Riset dan (Pentingnya) Promosi Akademik

Oleh Abdul Halim Fathani

Tulisan saudara Saifur Rohman di Koran Kompas (20/12/10) yang berjudul “Ilmuwan Minus Penelitian” menarik ditanggapi. Rohman menyingkap fakta, bahwa universitas tidak lebih sebagai sebuah mesin penghasil ijazah dan legalisir. Ijazah palsu dan pemberian gelar akademik secara instan adalah contoh ekstrem dari permintaan masyarakat dan penawaran para pedagang gelar. Sehingga menjadi lumrah jika di tengah persaingan bebas pendidikan tinggi, para dosen hanya memiliki prioritas menghasilkan nilai (baca: angka) dari proses belajar-mengajar.

Ditambah lagi persoalan di bidang penelitian. Dalam tulisannya, Rohman (2010) menuturkan bahwa publikasi hasil penelitian di perguruan tinggi tidak pernah dikelola sebagai sumber modal yang berdaya saing. Nampaknya, produk-produk penelitian berkualitas justru dihasilkan oleh lembaga-lembaga donor luar negeri yang membutuhkan hasil penelitian diproduksi secara langsung oleh para peneliti potensial tanpa melalui birokrasi kampus.

Perguruan tinggi sebagai pusat transformasi khazanah ilmu pengetahuan dan teknologi serta pencetak produk intelektual sudah seharusnya memberikan perhatian yang “lebih” untuk memproduksi keilmuan via penelitian. Pentingnya penelitian bagi perguruan tinggi juga dikemukakan Kepala Lembaga Ilmu Pengetahuan Indonesia (LIPI), Prof Umar Anggara Jeanie, yang berpendapat bahwa penelitian merupakan kompas moral akademia, utamanya dalam aras pendidikan baik pada perguruan tinggi maupun lembaga riset. “Kehormatan suatu unversitas terletak pada komitmennya dalam mendukung upaya penelitian”.

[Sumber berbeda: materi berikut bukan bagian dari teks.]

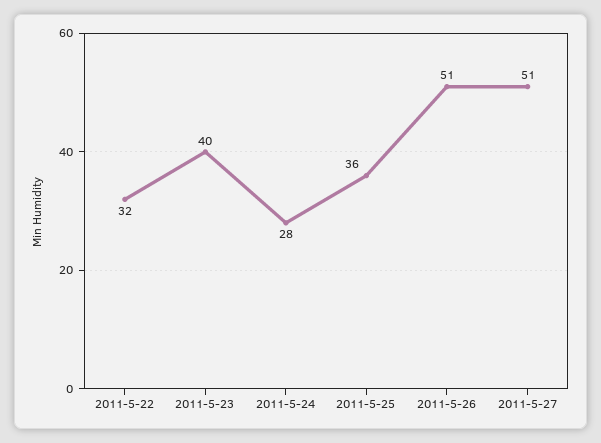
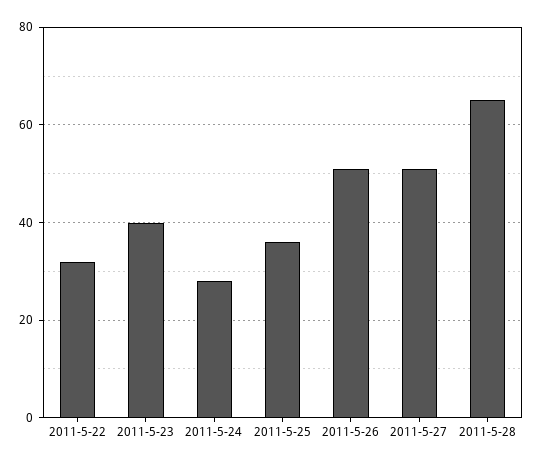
2011-5-28: none -> 65

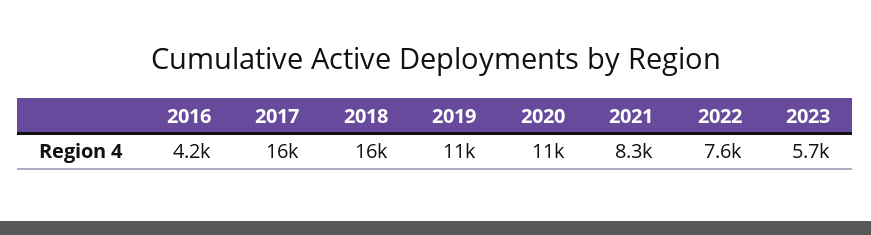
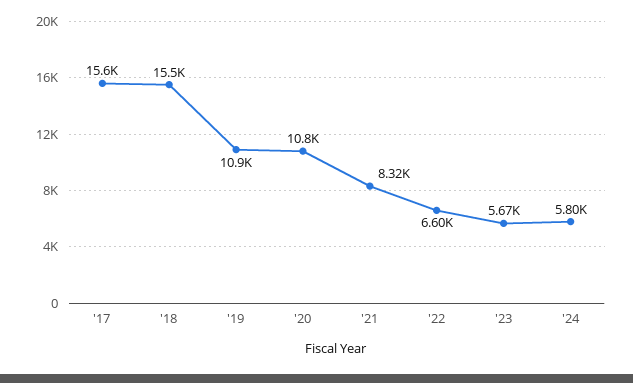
2016: 4200 -> none
2022: 7600 -> 6600
'24: none -> 5800

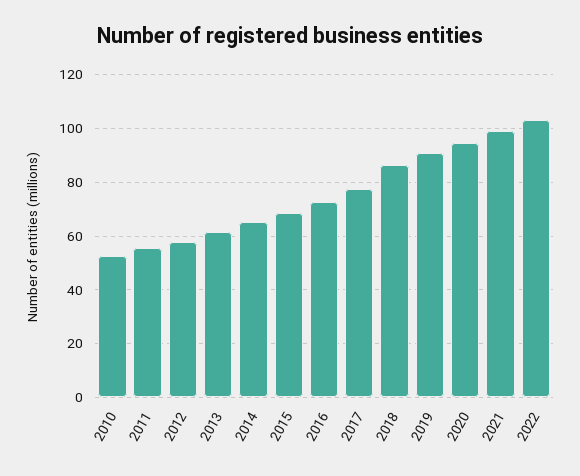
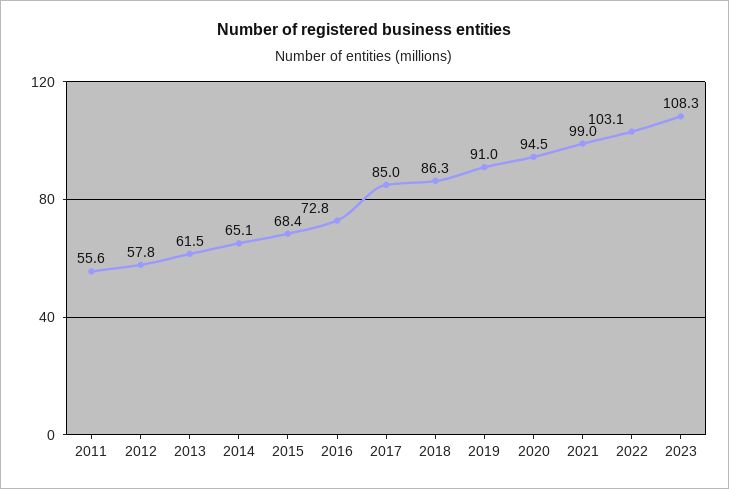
2010: 52.5 -> none
2017: 77.5 -> 85
2023: none -> 108.3

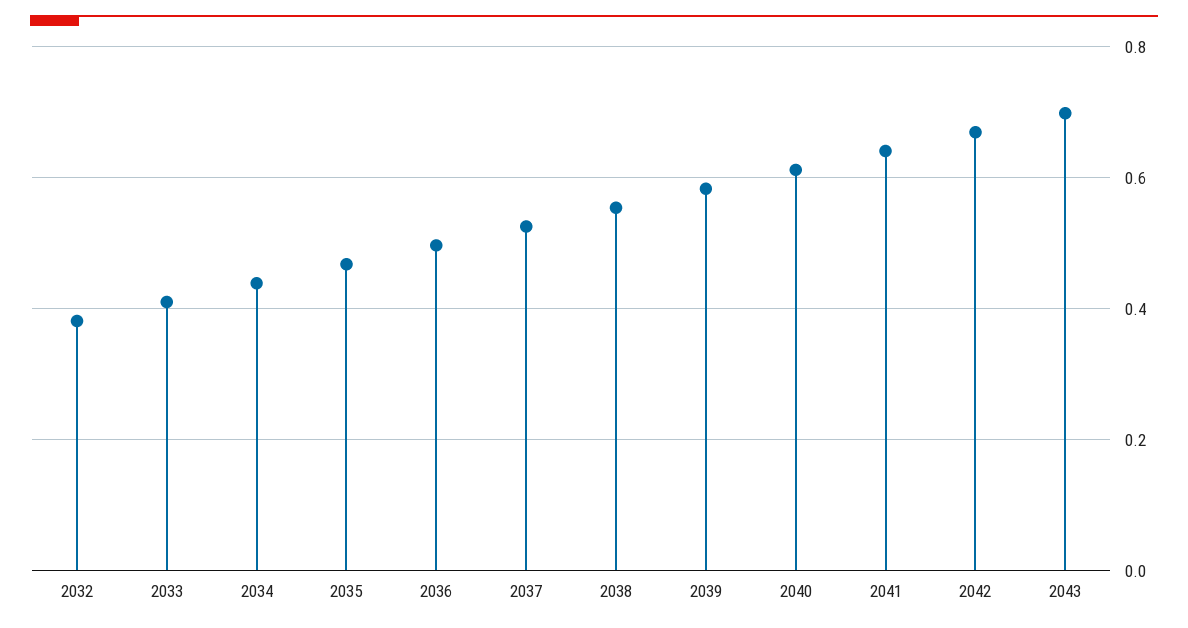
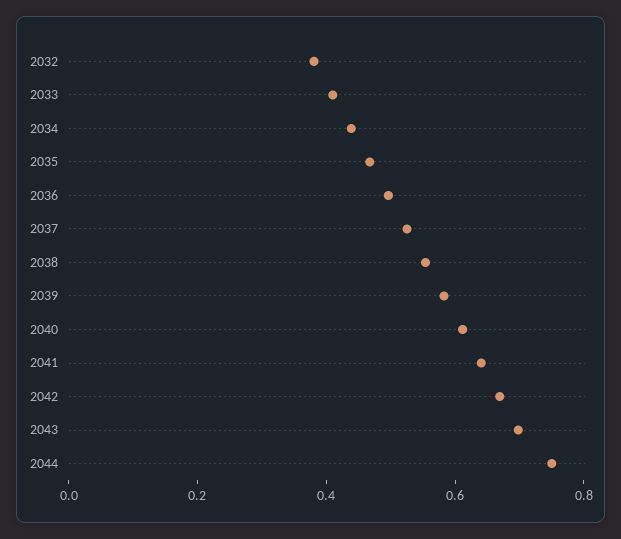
2044: none -> 0.75

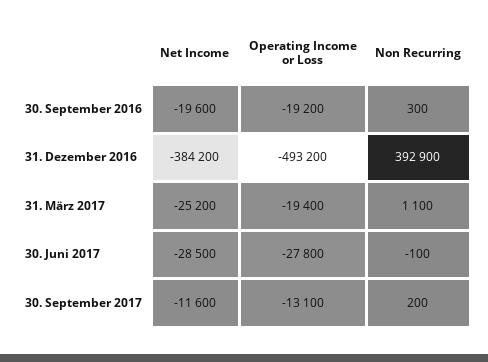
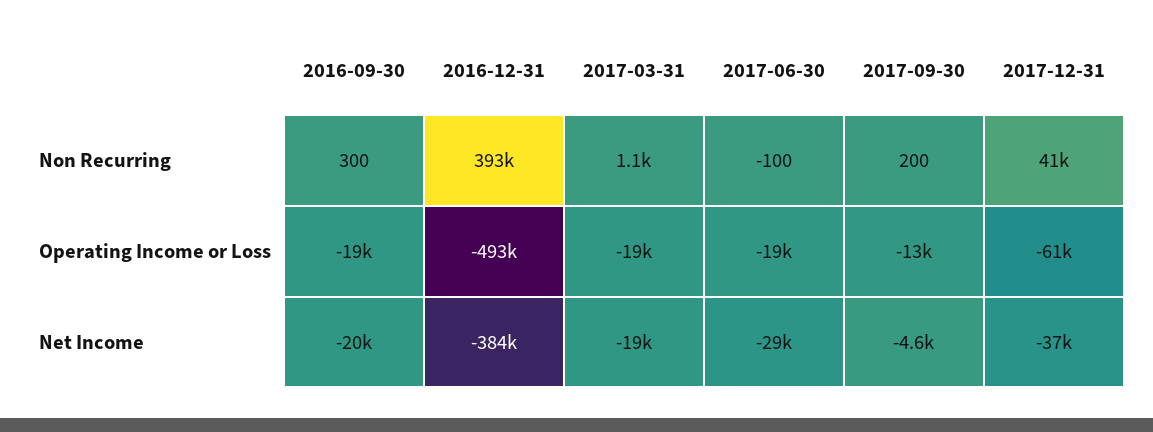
Net Income, 31. März 2017: -25200 -> -19000
Operating Income or Loss, 30. Juni 2017: -27800 -> -19000
Net Income, 30. September 2017: -11600 -> -4600
Non Recurring, 2017-12-31: none -> 41000
Operating Income or Loss, 2017-12-31: none -> -61000
Net Income, 2017-12-31: none -> -37000

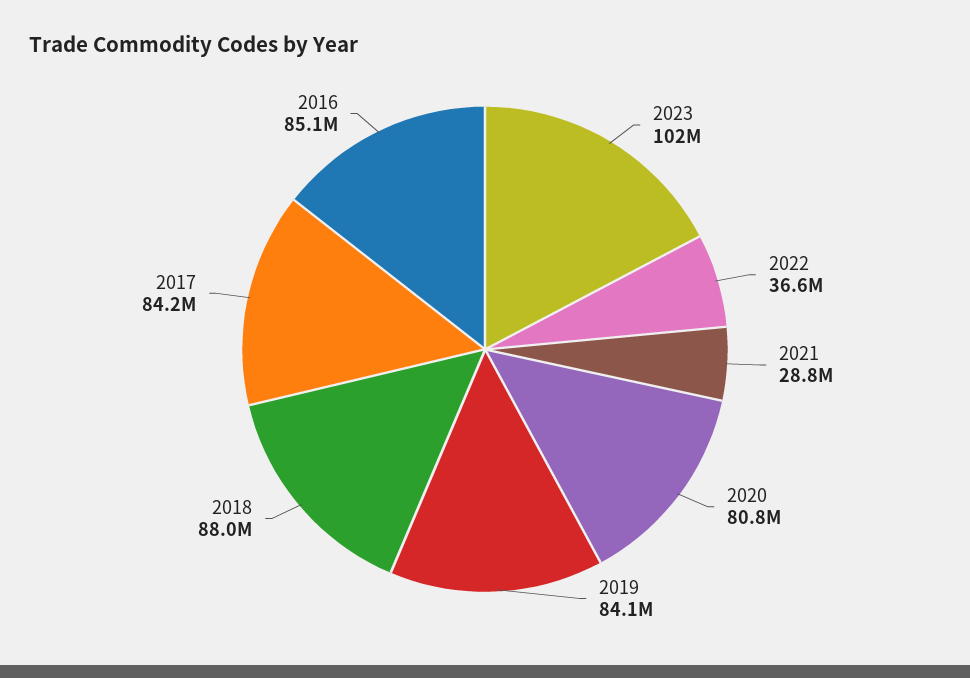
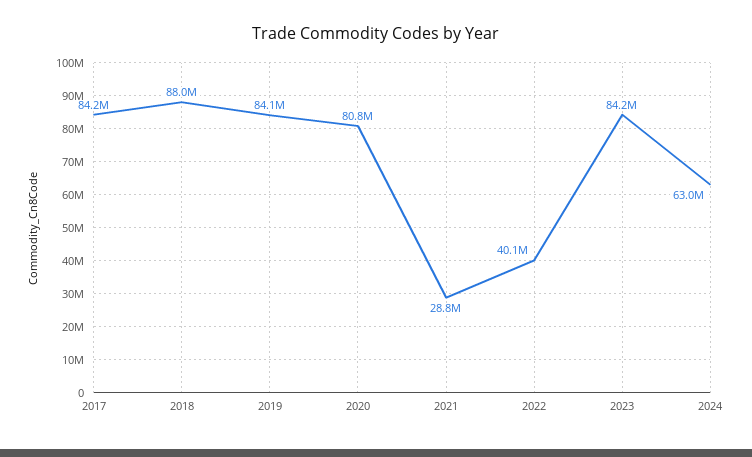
2023: 102000000 -> 84200000
2022: 36600000 -> 40100000
2016: 85100000 -> none
2024: none -> 63000000

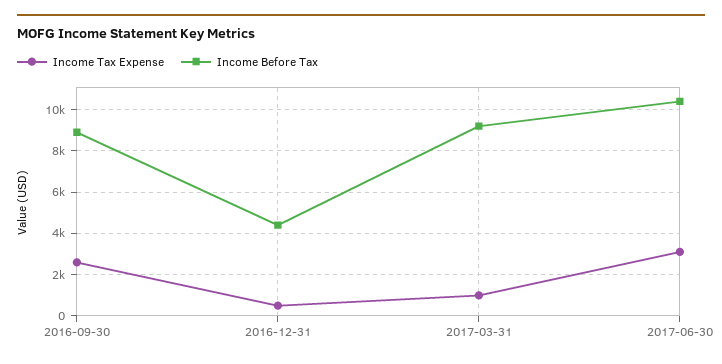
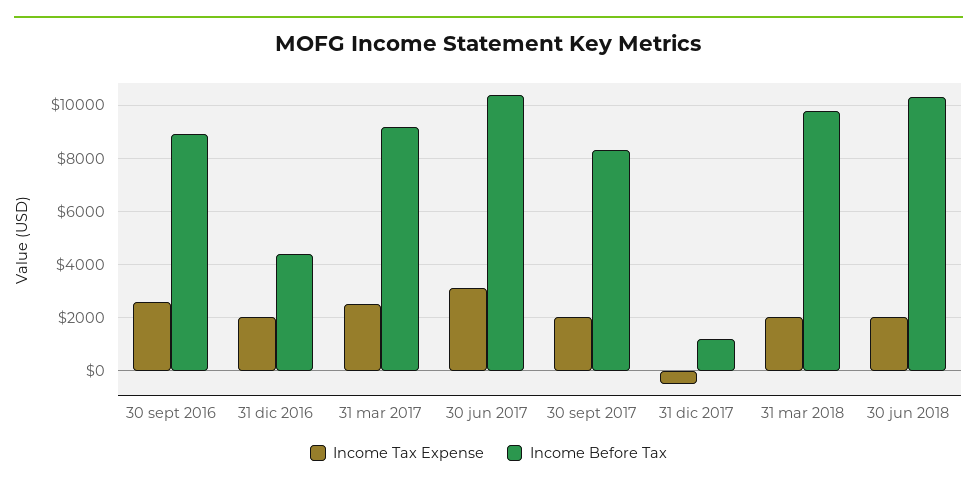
Income Tax Expense, 2016-12-31: 500 -> 2000
Income Tax Expense, 2017-03-31: 1000 -> 2500
Income Tax Expense, 30 sept 2017: none -> 2000
Income Before Tax, 30 sept 2017: none -> 8250
Income Tax Expense, 31 dic 2017: none -> -500
Income Before Tax, 31 dic 2017: none -> 1250
Income Tax Expense, 31 mar 2018: none -> 2000
Income Before Tax, 31 mar 2018: none -> 9750
Income Tax Expense, 30 jun 2018: none -> 2000
Income Before Tax, 30 jun 2018: none -> 10250

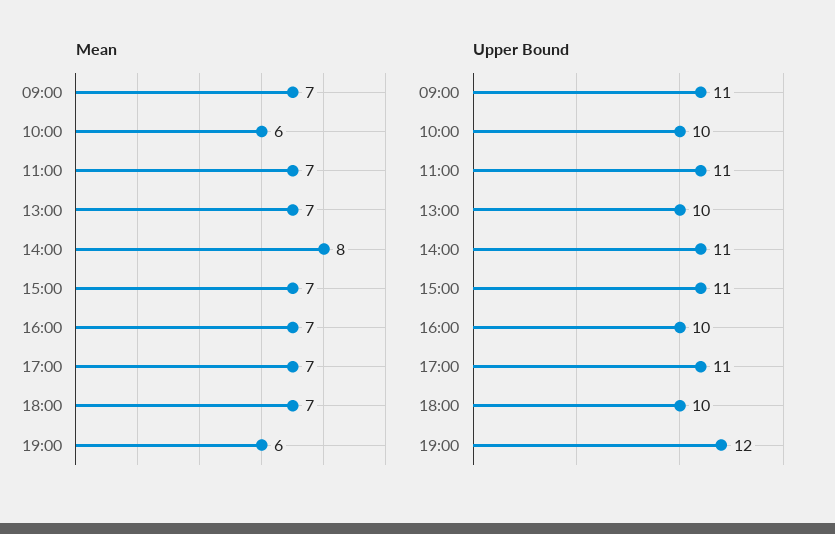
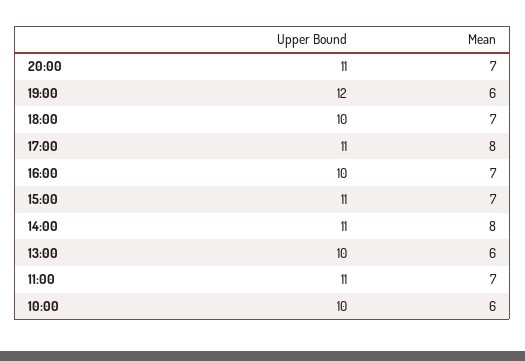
Mean, 09:00: 7 -> none
Mean, 13:00: 7 -> 6
Mean, 17:00: 7 -> 8
Upper Bound, 09:00: 11 -> none
Upper Bound, 20:00: none -> 11
Mean, 20:00: none -> 7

Jika diamati, selama ini perguruan tinggi cenderung belum seimbang dalam melaksanakan Tri Dharma Perguruan tinggi. Dalam pelaksanaannya, perguruan tinggi lebih mengedepankan aspek pendidikan dan pengajaran, sedangkan aspek bidang penelitian dan pengabdian kepada masyarakat sering terabaikan. Mestinya, suatu perguruan tinggi harus mampu menyeimbangkan pelaksanaan tiga aspek Tri Dharma Perguruan Tinggi tersebut secara integratif. Kalaupun ada penelitian, itu pun sebatas pada kewajiban akademik untuk menyelesaikan studi bagi mahasiswa ataupun kenaikan pangkat bagi Dosen sehingga mutu penelitian pun dipertanyakan kontribusinya pada masyarakat. Selain itu, dalam pengamatan penulis satu hal yang mungkin menjadi kendala adalah minimnya alokasi dana penelitian.

Promosi akademik
Potensi peneliti Indonesia cukup tinggi. Jumlah peneliti perguruan tinggi berpendidikan magister mencapai 71.489 orang, sedangkan yang berkualifikasi doktor sebanyak 13.033 orang. Jumlah guru besar di seluruh perguruan tinggi pada 2010 diproyeksikan mencapai 4.500 orang (Kompas, 9/12/10). Sementara, data yang dirilis di situs Kementerian Pendidikan Nasional (9/5/10), berdasarkan hasil survei yang pernah dilansir Thomson Scientific (2004) menyebutkan penyebaran publikasi ilmiah ilmuwan Indonesia melalui jurnal internasional sebanyak 522, jauh di bawah Malaysia yang mencapai 1.428, Thailand (2.397), dan Singapura (5.781).

Melihat fakta di atas, kiranya penyebarluasan hasil penelitian dari kalangan perguruan tinggi bagi khalayak umum mendesak untuk dilakukan. Selama ini hasil penelitian di perguruan tinggi –skripsi, tesis, disertasi- hanya ”dipersiapkan” untuk memenuhi rak-rak di perpustakaan yang konsumennya pun terbatas sivitas akademika. Kiranya, selama ini, perguruan tinggi hanya aktif untuk mengoleksi hasil penelitian saja, namun belum berpikir untuk mempublikasikan ke masyarakat. Publikasi via jurnal maupun buku pun masih terbatas untuk kalangan akademisi. Sedangkan, masyarakat belum diberi ruang akses yang memadahi, semisal melalui koran atau televisi yang notabene lebih akrab dengan masyarakat awam sekalipun.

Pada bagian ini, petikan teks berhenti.